# Work request
Write out every record below exactly as it appears, omitting the pictures.

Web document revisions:
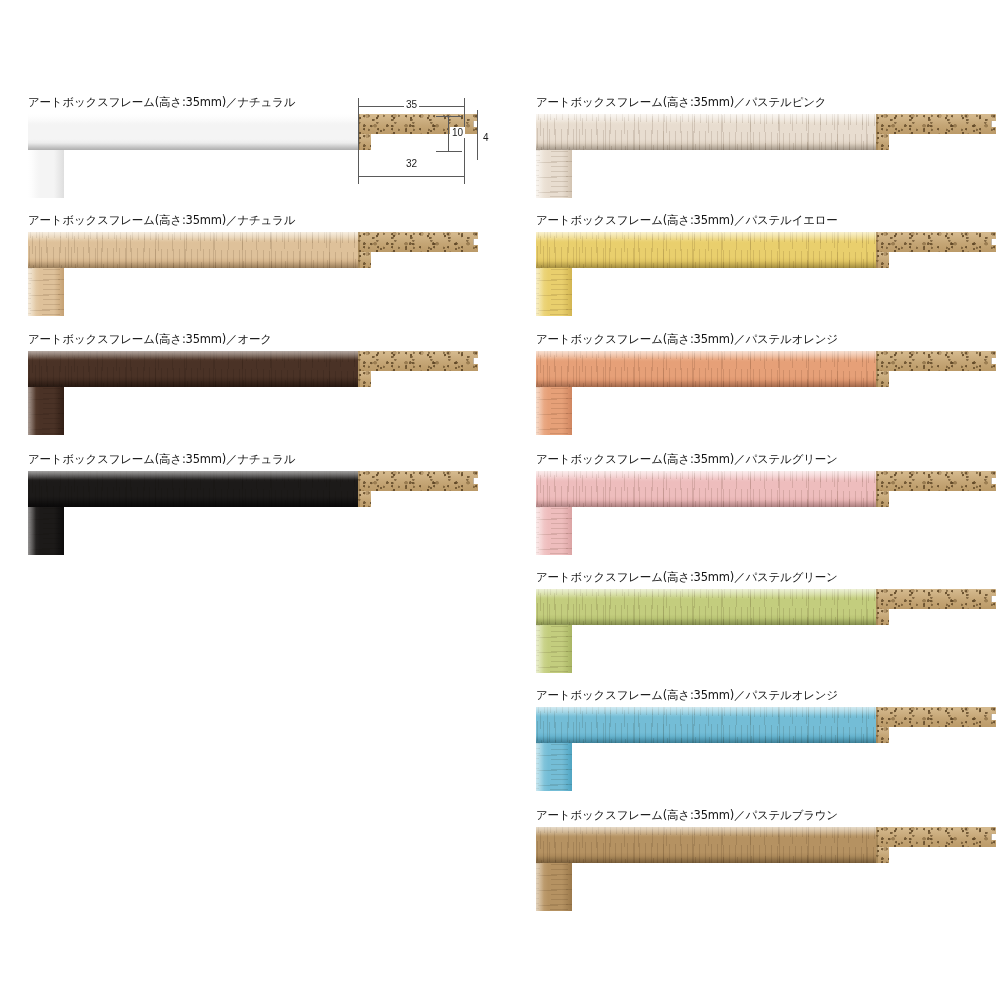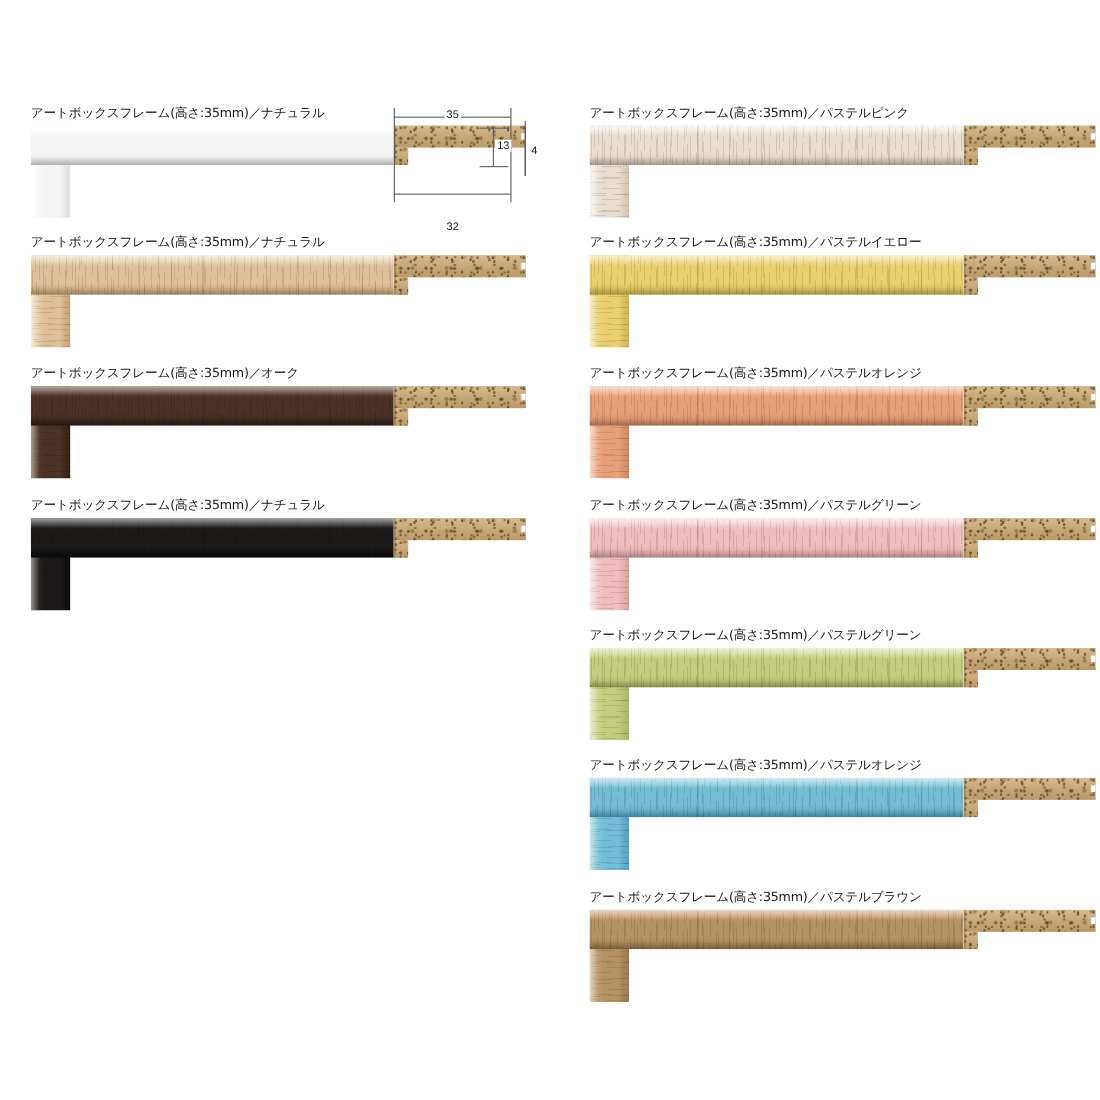--- a/index.html
+++ b/index.html
@@ -238,7 +238,7 @@
           <div class="dline v" style="left: 92px; top: 20px; height: 35px;"></div>
           <div class="dline h" style="left: 80px; top: 20px; width: 26px;"></div>
           <div class="dline h" style="left: 80px; top: 55px; width: 26px;"></div>
-          <div class="dim-text" style="left: 94px; top: 31px;">13</div>
+          <div class="dim-text" style="left: 94px; top: 31px;">10</div>
           <div class="dline v" style="left: 121px; top: 20px; height: 44px;"></div>
           <div class="dim-text" style="left: 125px; top: 36px;">4</div>
         </div>

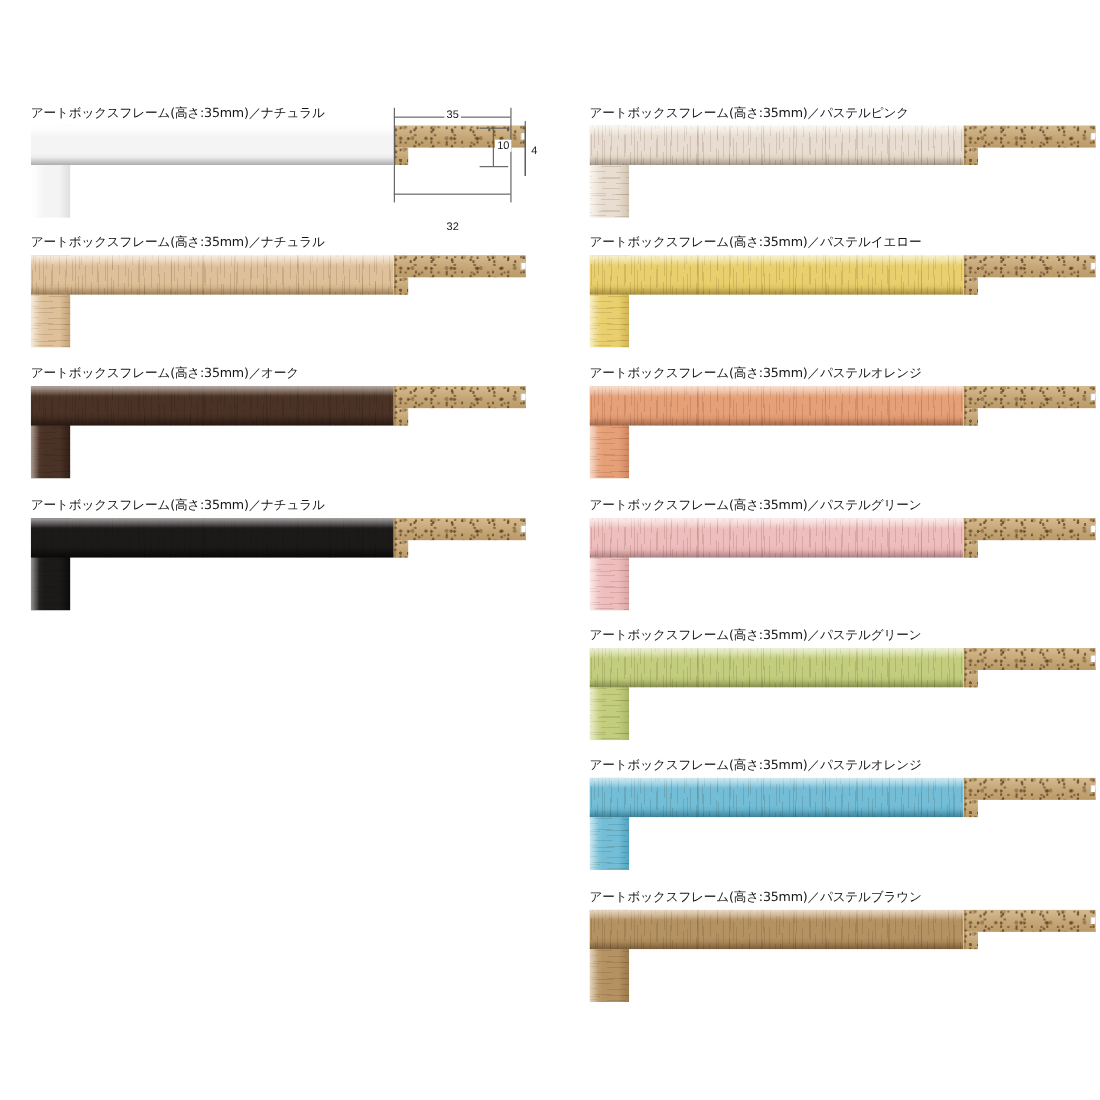--- a/index.html
+++ b/index.html
@@ -234,7 +234,7 @@
           <div class="dline h" style="left: 2px; top: 10px; width: 106px;"></div>
           <div class="dim-text" style="left: 48px; top: 3px;">35</div>
           <div class="dline h" style="left: 2px; top: 80px; width: 106px;"></div>
-          <div class="dim-text" style="left: 48px; top: 62px; margin-top: 43px;">32</div>
+          <div class="dim-text" style="left: 48px; top: 62px;">32</div>
           <div class="dline v" style="left: 92px; top: 20px; height: 35px;"></div>
           <div class="dline h" style="left: 80px; top: 20px; width: 26px;"></div>
           <div class="dline h" style="left: 80px; top: 55px; width: 26px;"></div>

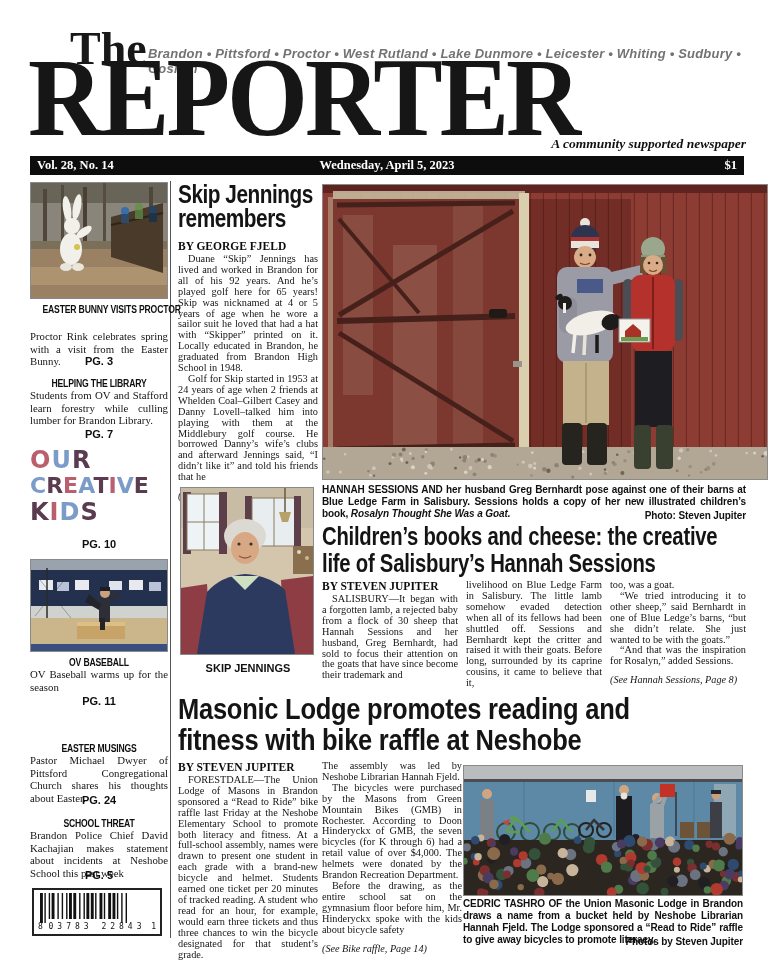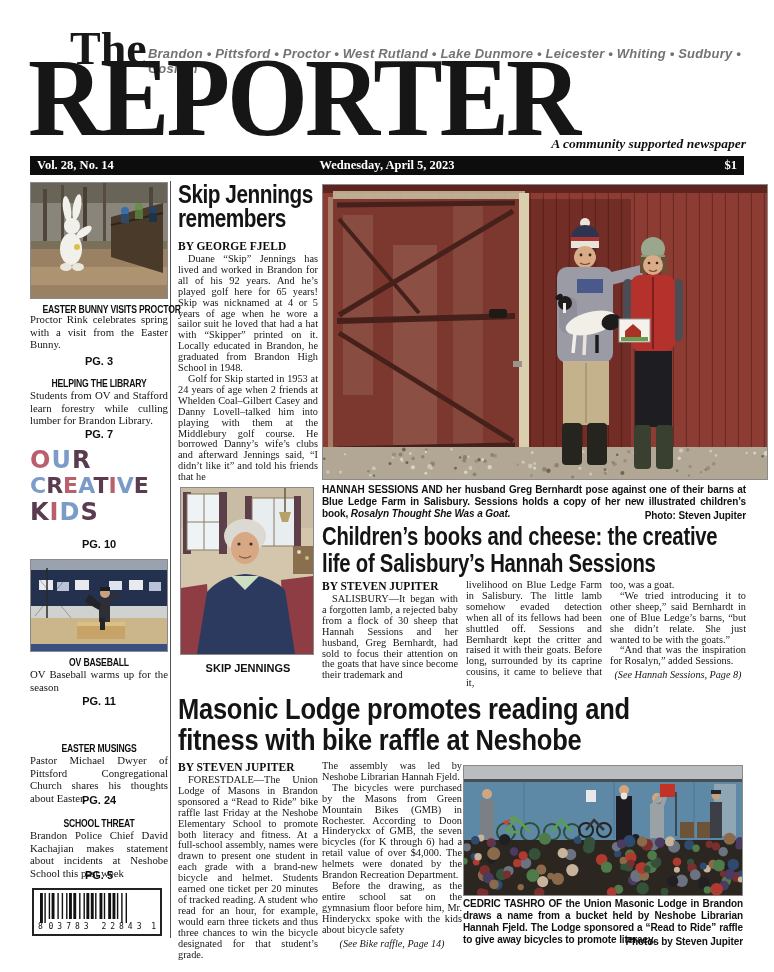--- a/index.html
+++ b/index.html
@@ -115,7 +115,7 @@
     </svg>
   </div>
   <div class="sb sb-h" style="top:303px;">EASTER BUNNY VISITS PROCTOR</div>
-  <div class="sb sb-t" style="top:313px;">Proctor Rink celebrates spring with a visit from the Easter Bunny.</div>
+  <div class="sb sb-t" style="top:330px;">Proctor Rink celebrates spring with a visit from the Easter Bunny.</div>
   <div class="sb sb-pg" style="top:355px;">PG. 3</div>
 
   <div class="sb sb-h" style="top:377px;">HELPING THE LIBRARY</div>

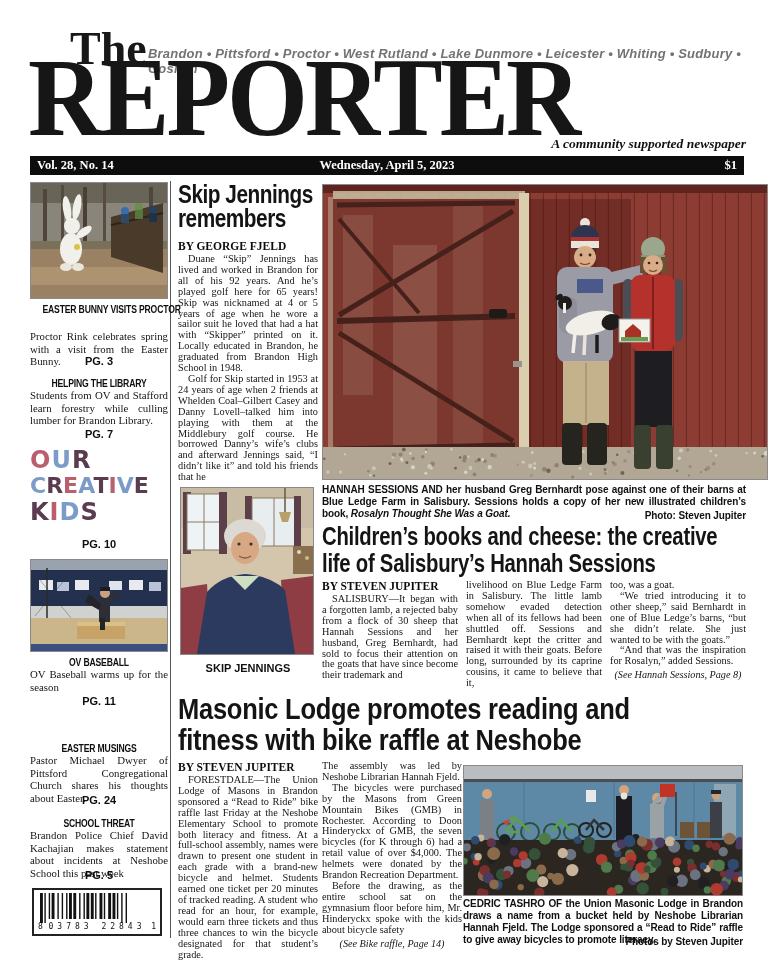--- a/index.html
+++ b/index.html
@@ -43,7 +43,7 @@
   .body-txt { font-size:10.3px; line-height:1.06; text-align:justify; color:#151515; }
   .body-txt p { text-indent:10px; }
   .body-txt p.noind { text-indent:0; }
-  .jump { font:italic 10.2px "Liberation Serif", serif; text-align:center; margin-top:2px; text-indent:0 !important; }
+  .jump { font:italic 10.2px "Liberation Serif", serif; text-align:left; margin-top:7px; text-indent:0 !important; }
   .headline { font-family:"Liberation Sans", sans-serif; font-weight:700; color:#141414; transform-origin:top left; }
   .cap { font:bold 10px/1.2 "Liberation Sans", sans-serif; text-align:justify; color:#101010; position:relative; letter-spacing:-.1px; }
   .cap .credit { position:absolute; right:0; bottom:0; font-size:10px; }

# Output
--- a/index.html
+++ b/index.html
@@ -238,7 +238,7 @@
           <div class="dline v" style="left: 92px; top: 20px; height: 35px;"></div>
           <div class="dline h" style="left: 80px; top: 20px; width: 26px;"></div>
           <div class="dline h" style="left: 80px; top: 55px; width: 26px;"></div>
-          <div class="dim-text" style="left: 94px; top: 31px;">13</div>
+          <div class="dim-text" style="left: 94px; top: 31px;">10</div>
           <div class="dline v" style="left: 121px; top: 20px; height: 44px;"></div>
           <div class="dim-text" style="left: 125px; top: 36px;">4</div>
         </div>

--- a/index.html
+++ b/index.html
@@ -234,7 +234,7 @@
           <div class="dline h" style="left: 2px; top: 10px; width: 106px;"></div>
           <div class="dim-text" style="left: 48px; top: 3px;">35</div>
           <div class="dline h" style="left: 2px; top: 80px; width: 106px;"></div>
-          <div class="dim-text" style="left: 48px; top: 62px; margin-top: 43px;">32</div>
+          <div class="dim-text" style="left: 48px; top: 62px;">32</div>
           <div class="dline v" style="left: 92px; top: 20px; height: 35px;"></div>
           <div class="dline h" style="left: 80px; top: 20px; width: 26px;"></div>
           <div class="dline h" style="left: 80px; top: 55px; width: 26px;"></div>

--- a/index.html
+++ b/index.html
@@ -115,7 +115,7 @@
     </svg>
   </div>
   <div class="sb sb-h" style="top:303px;">EASTER BUNNY VISITS PROCTOR</div>
-  <div class="sb sb-t" style="top:313px;">Proctor Rink celebrates spring with a visit from the Easter Bunny.</div>
+  <div class="sb sb-t" style="top:330px;">Proctor Rink celebrates spring with a visit from the Easter Bunny.</div>
   <div class="sb sb-pg" style="top:355px;">PG. 3</div>
 
   <div class="sb sb-h" style="top:377px;">HELPING THE LIBRARY</div>

--- a/index.html
+++ b/index.html
@@ -43,7 +43,7 @@
   .body-txt { font-size:10.3px; line-height:1.06; text-align:justify; color:#151515; }
   .body-txt p { text-indent:10px; }
   .body-txt p.noind { text-indent:0; }
-  .jump { font:italic 10.2px "Liberation Serif", serif; text-align:center; margin-top:2px; text-indent:0 !important; }
+  .jump { font:italic 10.2px "Liberation Serif", serif; text-align:left; margin-top:7px; text-indent:0 !important; }
   .headline { font-family:"Liberation Sans", sans-serif; font-weight:700; color:#141414; transform-origin:top left; }
   .cap { font:bold 10px/1.2 "Liberation Sans", sans-serif; text-align:justify; color:#101010; position:relative; letter-spacing:-.1px; }
   .cap .credit { position:absolute; right:0; bottom:0; font-size:10px; }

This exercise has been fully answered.